Add CPU/GPU gate and support new ANSALPR using OCR

modules/ANSCV/ANSRTSP.cpp

@@ -3,6 +3,7 @@
 #include "ANSGpuFrameOps.h"
 #include "GpuNV12SlotPool.h"
 #include "ANSLicense.h"       // ANS_DBG macro
+#include "ANSCVVendorGate.h"  // anscv_vendor_gate::IsNvidiaGpuAvailable()
 #include <memory>
 #include <chrono>
 #include <format>
@@ -136,17 +137,26 @@ namespace ANSCENTER {
             // memory → VRAM grows by ~200-300MB per destroy/create cycle.
             // cudaDeviceSynchronize ensures all pending GPU ops are done, then
             // cudaMemPool trim releases the freed blocks back to the OS.
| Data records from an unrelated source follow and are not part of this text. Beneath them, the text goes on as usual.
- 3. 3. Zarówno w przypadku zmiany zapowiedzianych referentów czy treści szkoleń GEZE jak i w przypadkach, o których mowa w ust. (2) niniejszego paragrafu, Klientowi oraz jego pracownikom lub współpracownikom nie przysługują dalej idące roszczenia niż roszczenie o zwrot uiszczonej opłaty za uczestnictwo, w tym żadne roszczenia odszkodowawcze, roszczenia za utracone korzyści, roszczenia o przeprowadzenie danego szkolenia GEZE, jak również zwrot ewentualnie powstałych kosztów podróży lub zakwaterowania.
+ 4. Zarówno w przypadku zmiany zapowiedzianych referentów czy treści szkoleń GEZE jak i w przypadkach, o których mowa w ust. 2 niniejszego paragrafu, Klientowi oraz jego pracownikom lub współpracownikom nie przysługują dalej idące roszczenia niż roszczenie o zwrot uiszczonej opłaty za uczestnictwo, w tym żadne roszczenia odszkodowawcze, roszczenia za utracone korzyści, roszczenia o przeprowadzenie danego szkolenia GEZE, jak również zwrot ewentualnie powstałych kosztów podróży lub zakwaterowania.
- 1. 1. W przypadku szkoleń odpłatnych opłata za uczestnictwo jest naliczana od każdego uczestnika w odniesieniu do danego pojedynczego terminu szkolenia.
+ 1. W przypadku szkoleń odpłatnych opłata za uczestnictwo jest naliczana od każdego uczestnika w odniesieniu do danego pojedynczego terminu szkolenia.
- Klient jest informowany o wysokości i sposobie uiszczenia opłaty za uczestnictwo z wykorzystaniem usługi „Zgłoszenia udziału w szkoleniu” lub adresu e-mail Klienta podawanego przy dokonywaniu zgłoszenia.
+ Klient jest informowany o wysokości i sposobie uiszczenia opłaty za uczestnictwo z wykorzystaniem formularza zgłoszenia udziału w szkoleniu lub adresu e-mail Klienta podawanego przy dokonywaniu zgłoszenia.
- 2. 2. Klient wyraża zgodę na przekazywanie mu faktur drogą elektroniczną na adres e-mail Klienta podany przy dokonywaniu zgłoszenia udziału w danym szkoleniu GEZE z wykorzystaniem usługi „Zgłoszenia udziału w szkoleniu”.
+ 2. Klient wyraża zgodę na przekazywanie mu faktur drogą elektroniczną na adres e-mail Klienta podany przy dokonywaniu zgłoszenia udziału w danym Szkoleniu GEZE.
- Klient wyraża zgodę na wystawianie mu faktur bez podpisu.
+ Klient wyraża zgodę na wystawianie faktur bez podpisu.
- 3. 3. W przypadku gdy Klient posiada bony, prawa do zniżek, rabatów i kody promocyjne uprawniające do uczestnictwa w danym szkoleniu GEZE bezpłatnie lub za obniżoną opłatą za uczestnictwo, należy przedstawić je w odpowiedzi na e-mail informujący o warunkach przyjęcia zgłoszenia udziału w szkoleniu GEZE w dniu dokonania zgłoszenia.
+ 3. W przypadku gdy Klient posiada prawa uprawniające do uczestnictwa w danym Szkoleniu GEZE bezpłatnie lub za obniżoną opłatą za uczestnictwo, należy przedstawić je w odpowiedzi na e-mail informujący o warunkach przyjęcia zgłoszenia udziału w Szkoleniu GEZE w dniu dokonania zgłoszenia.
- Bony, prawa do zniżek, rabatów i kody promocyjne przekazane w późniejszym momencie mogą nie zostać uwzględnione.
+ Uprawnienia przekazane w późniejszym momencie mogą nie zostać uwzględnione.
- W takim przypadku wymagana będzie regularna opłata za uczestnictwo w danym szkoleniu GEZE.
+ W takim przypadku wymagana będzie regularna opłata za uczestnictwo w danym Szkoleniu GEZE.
-            cudaDeviceSynchronize();
-            cudaMemPool_t memPool = nullptr;
-            int currentDev = 0;
-            cudaGetDevice(&currentDev);
-            if (cudaDeviceGetDefaultMemPool(&memPool, currentDev) == cudaSuccess && memPool) {
-                cudaMemPoolTrimTo(memPool, 0);  // Release all unused memory
+            //
+            // AMD/Intel/CPU gate: this entire block is a no-op on non-NVIDIA
+            // machines because NVDEC never ran, the CUDA memory pool is empty,
+            // and calling cuda*() here would wake up cudart_static for nothing
+            // (and on AMD can destabilise amdkmdag when DirectML is active).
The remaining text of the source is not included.